Building a Graph

Introduction

In this lesson, we will explore how to transform unstructured documents into knowledge graphs using Neo4j’s GraphRAG Library.

The Neo4j GraphRAG Library provides developers with methods to build and query knowledge graphs.

The library allows you to build pipelines to:

Chunk text documents and PDFs and create vector embeddings
Extract entities and relationships from the chunks and store them in a knowledge graph
Query vector embeddings and return the surrounding nodes and relationships

pip install "neo4j_graphrag[openai]"

The Source: EDGAR SEC Filings

EDGAR (Electronic Data Gathering, Analysis, and Retrieval) SEC filings are official documents that public companies must submit to the U.S. Securities and Exchange Commission (SEC).

These documents are the authoritative source for company information, containing details about:

Financial performance and metrics
Business operations and strategy
Risk factors and challenges
Executive leadership and compensation
Corporate governance

The Challenge:
How do you extract structured insights from these comprehensive but text-heavy regulatory documents that contain crucial business intelligence?

Spoiler Alert

You can View the entire process on Github.

a screenshot of an Apple SEC filing PDF document.

Step 1: Documents and Chunks

Documents in your knowledge graph are the original PDF files that were processed.

Chunks are smaller, semantically meaningful segments of text extracted from each document.

This is known in GraphRAG as a Lexical graph.

Why This Chunking Strategy?

Improves retrieval and search accuracy
Enables LLMs to process long documents effectively
Each chunk becomes a searchable unit linked to its source
Supports both granular search and traceability

This chunking strategy was crucial for creating a knowledge graph that works at multiple levels of granularity - from specific facts to document-level context. Unlike traditional RAG chunks, these chunks are connected to business entities and relationships.

Lexical graphs with hierarchical structure

Documents are also inherently hierarchical.

A book will contain chapters, which are in turn a collection of sections, which are in turn a collection of paragraphs.

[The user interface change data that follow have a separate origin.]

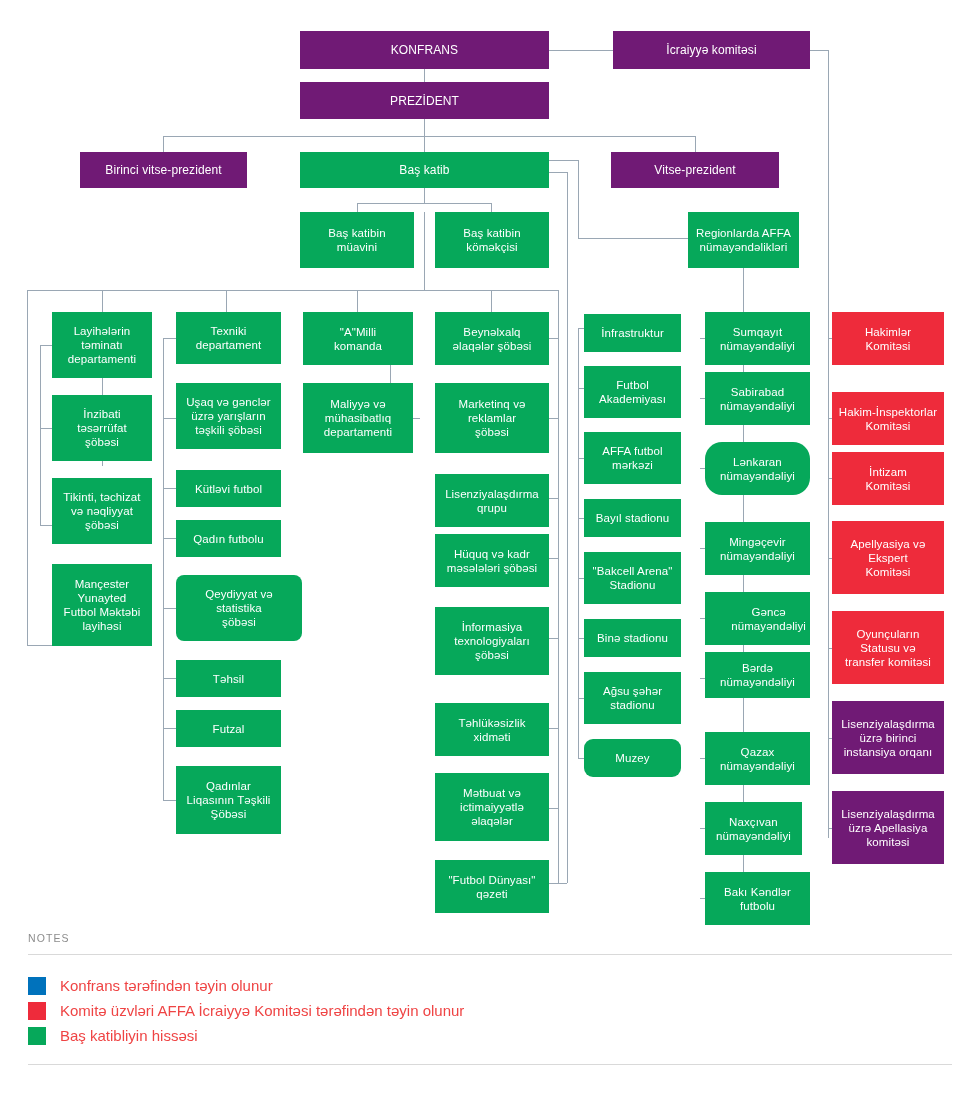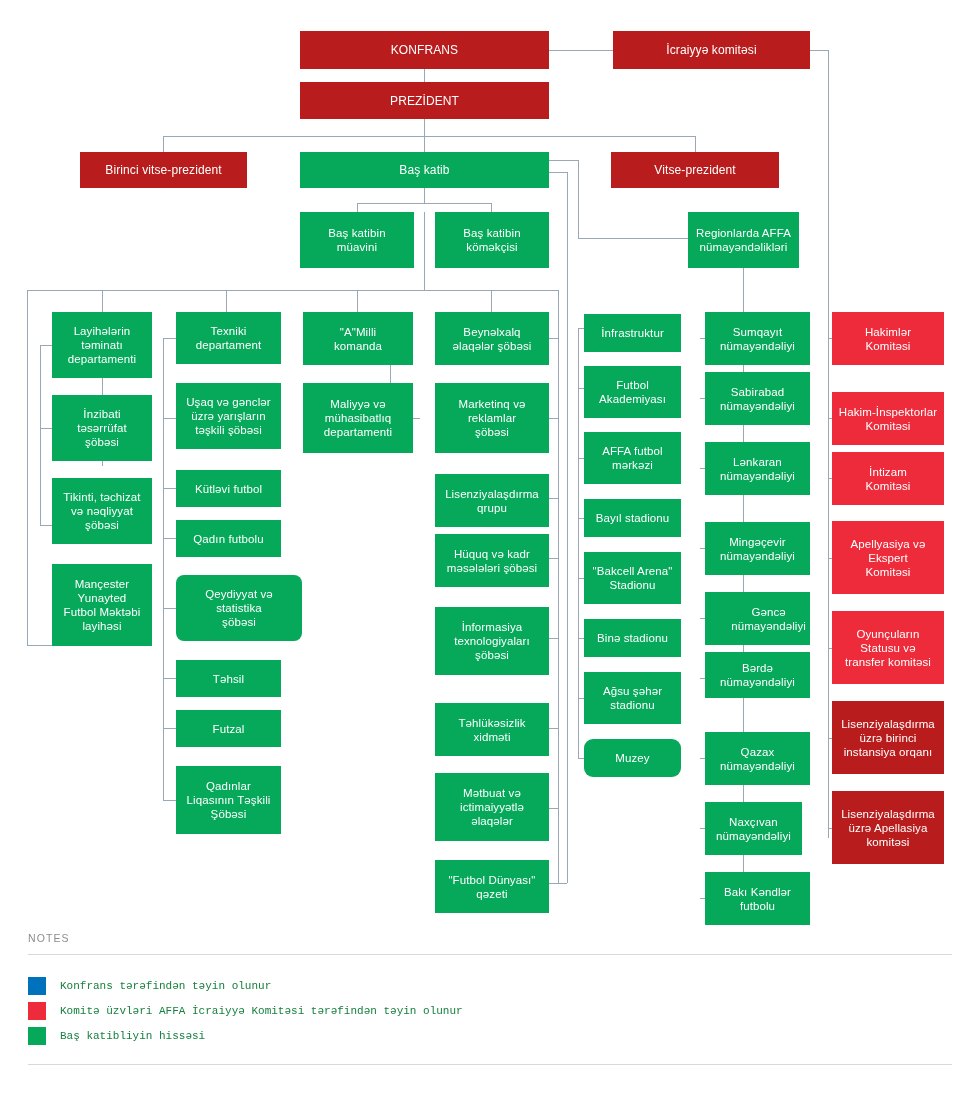--- a/index.html
+++ b/index.html
@@ -34,21 +34,21 @@
     align-items: center;
     justify-content: center;
     text-align: center;
     color: #ffffff;
     font-size: 11.5px;
     line-height: 14px;
     letter-spacing: 0.1px;
     padding: 2px 4px;
     z-index: 5;
   }
-  .node.blue  { background: #b91c1c; }
+  .node.blue  { background: #701a75; }
   .node.green { background: #06a85a; }
   .node.red   { background: #ee2b3b; }
   .node.big   { font-size: 12px; }
   .node span { display: block; white-space: pre-line; }
 
   
   #notes {
     position: absolute;
     left: 28px; top: 932px;
     width: 924px;
@@ -68,24 +68,23 @@
   }
   .swatch {
     width: 18px; height: 18px;
     margin-right: 14px;
     flex: 0 0 18px;
   }
   .sw-blue  { background: #0072bc; }
   .sw-red   { background: #ee2b3b; }
   .sw-green { background: #06a85a; }
   .legend-label {
-    font-size: 11px;
-    color: #15803d;
+    font-size: 15px;
+    color: #ef4444;
     line-height: 18px;
-    font-family: Liberation Mono, monospace;
   }
 </style>
 </head>
 <body>
 
 <div id="page">
 
   <div id="chart">
 
     <svg id="lines" viewBox="0 0 980 930" width="980" height="930">
@@ -353,21 +352,21 @@
     </div>
 
     <div class="node green" style="left:705px;top:312px;width:105px;height:53px;">
       <span>Sumqayıt
 nümayəndəliyi</span>
     </div>
     <div class="node green" style="left:705px;top:372px;width:105px;height:53px;">
       <span>Sabirabad
 nümayəndəliyi</span>
     </div>
-    <div class="node green" style="left:705px;top:442px;width:105px;height:53px;">
+    <div class="node green" style="left:705px;top:442px;width:105px;height:53px;border-radius:17px;">
       <span>Lənkaran
 nümayəndəliyi</span>
     </div>
     <div class="node green" style="left:705px;top:522px;width:105px;height:53px;">
       <span>Mingəçevir
 nümayəndəliyi</span>
     </div>
     <div class="node green" style="left:705px;top:592px;width:105px;height:53px;justify-content:flex-end;">
       <span>Gəncə
 nümayəndəliyi</span>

If the given documents have pre-defined structures, it is useful to persist them into the chunk structure.

Step 2: Guided Extraction Prompts

The extraction process uses carefully crafted prompts to ensure quality and accuracy. The following principles are crucial for achieving high-quality results:

Company Validation: Only extract approved companies from predefined lists
Context Resolution: Resolve generic references like "the Company" to actual names
Schema Enforcement: Strict adherence to defined entity types and properties
Quality Control: Validate all extracted relationships against schema

This schema + prompt combination acts as the blueprint - telling the LLM exactly what to look for and how to connect entities in the knowledge graph you’ll explore.

An example prompt

Here’s how to create effective extraction prompts:

python

from neo4j_graphrag.experimental.pipeline.kg_builder import ERExtractionTemplate

company_instruction = (
    "You are an expert in extracting company information from SEC filings. "
    "When extracting, the company name must match exactly as shown below. "
    "ONLY USE THE COMPANY NAME EXACTLY AS SHOWN IN THE LIST. "
    "If the text refers to 'the Company', 'the Registrant', or uses a pronoun, "
    "you MUST look up and use the exact company name from the allowed list. "
    "UNDER NO CIRCUMSTANCES should you output 'the Company' or generic phrases. "
)
# Combine with default template
custom_template = company_instruction + ERExtractionTemplate.DEFAULT_TEMPLATE
prompt_template = ERExtractionTemplate(template=custom_template)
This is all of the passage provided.